Ryuichi Tomiya was commissioned to design the car. He had been in charge of body design at Nissan Motors Ltd. before the war, and afterwards, he was responsible for the design of the Suminoe Flying Feather for Suminoe Manufacturing, of which 150 examples were built between 1954 and 1955. His work was highly respected, and he was known as “the Leonardo da Vinci of Japan.”
The Fuji Cabin made its appearance at the 1955 Tokyo Motor Show. It was a beautifully streamlined two-seater coupe on three wheels, and it was powered by a Gasuden scooter motor with kick start. It was a monocoque design, strengthened by a full-length tunnel bringing cooling air to the motor. There were two rounded beetle-wing lids providing access to the motor and allowing warm air to exit. At first there was a single door on the left, but the car in the Tokyo museum has two. It appears to have been designed to be driven only by the tiny models seen in the publicity pictures, as the interior is somewhat cramped, and some effort is required to climb over the central tunnel and attain the staggered driver’s seat. The steering is by a closely-placed set of handlebars. The small but well-engineered motor incorporates a reverse gear, unusual for the typical Western scooter-powered microcar. There is a feeling of solidity to the entire structure, which is helped by the coat of dense insulation material sprayed inside the cabin roof, dashboard, and sides. The front wheels are independently sprung on rubber, and the rear is on a swing arm with a coil strut, providing a comfortable ride. A single Cyclops headlamp graces the shapely nose.
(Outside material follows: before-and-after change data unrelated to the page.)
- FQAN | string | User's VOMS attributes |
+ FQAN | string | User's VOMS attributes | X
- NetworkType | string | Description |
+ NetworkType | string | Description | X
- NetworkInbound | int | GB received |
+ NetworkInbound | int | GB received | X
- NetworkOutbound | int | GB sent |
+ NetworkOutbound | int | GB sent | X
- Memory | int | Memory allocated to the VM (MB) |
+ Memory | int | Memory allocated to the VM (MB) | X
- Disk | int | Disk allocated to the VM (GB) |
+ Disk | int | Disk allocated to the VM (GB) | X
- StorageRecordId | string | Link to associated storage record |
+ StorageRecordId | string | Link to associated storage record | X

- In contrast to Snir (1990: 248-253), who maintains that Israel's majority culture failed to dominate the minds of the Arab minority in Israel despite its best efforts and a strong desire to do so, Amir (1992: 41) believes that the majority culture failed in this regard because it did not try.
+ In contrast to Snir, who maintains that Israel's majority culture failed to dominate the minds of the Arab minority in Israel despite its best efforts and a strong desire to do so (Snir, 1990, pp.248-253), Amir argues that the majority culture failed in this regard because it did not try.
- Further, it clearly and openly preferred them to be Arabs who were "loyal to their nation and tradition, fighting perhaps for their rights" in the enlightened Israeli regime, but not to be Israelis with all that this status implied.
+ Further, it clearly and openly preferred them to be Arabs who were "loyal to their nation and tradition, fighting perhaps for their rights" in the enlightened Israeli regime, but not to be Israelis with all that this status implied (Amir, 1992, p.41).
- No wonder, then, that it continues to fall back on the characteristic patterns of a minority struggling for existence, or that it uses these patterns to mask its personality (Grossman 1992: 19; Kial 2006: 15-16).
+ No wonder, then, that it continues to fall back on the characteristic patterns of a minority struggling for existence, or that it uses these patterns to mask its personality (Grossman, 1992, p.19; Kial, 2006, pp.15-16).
Competition in the marketplace took the form of the 22-cubic centimeter Rabbit S-61scooter from Fuji Heavy Industries, at $450, and the 250-cubic centimeter Honda Dream motorcycle for $490. At $650, the Fuji Cabin offered full weather protection and high style for relatively little more money. It was planned to manufacture 400 to 500 units per month, but only 85 were built. Unfamiliarity with the handling of the fiberglass material and a limited marketing strategy were blamed.
This very rare car was found in need of restoration in the U.S.A., and it had changed hands several times before being acquired and restored by the museum. The restoration presented numerous challenges, as the primitive fiberglass, more of a “canoe cloth,” was fragile and difficult to work with. The side lights required complete re-fabrication with new plastic lenses moulded. Now in better-than-new condition, it is a significant, exceptionally rare vehicle in the microcar world.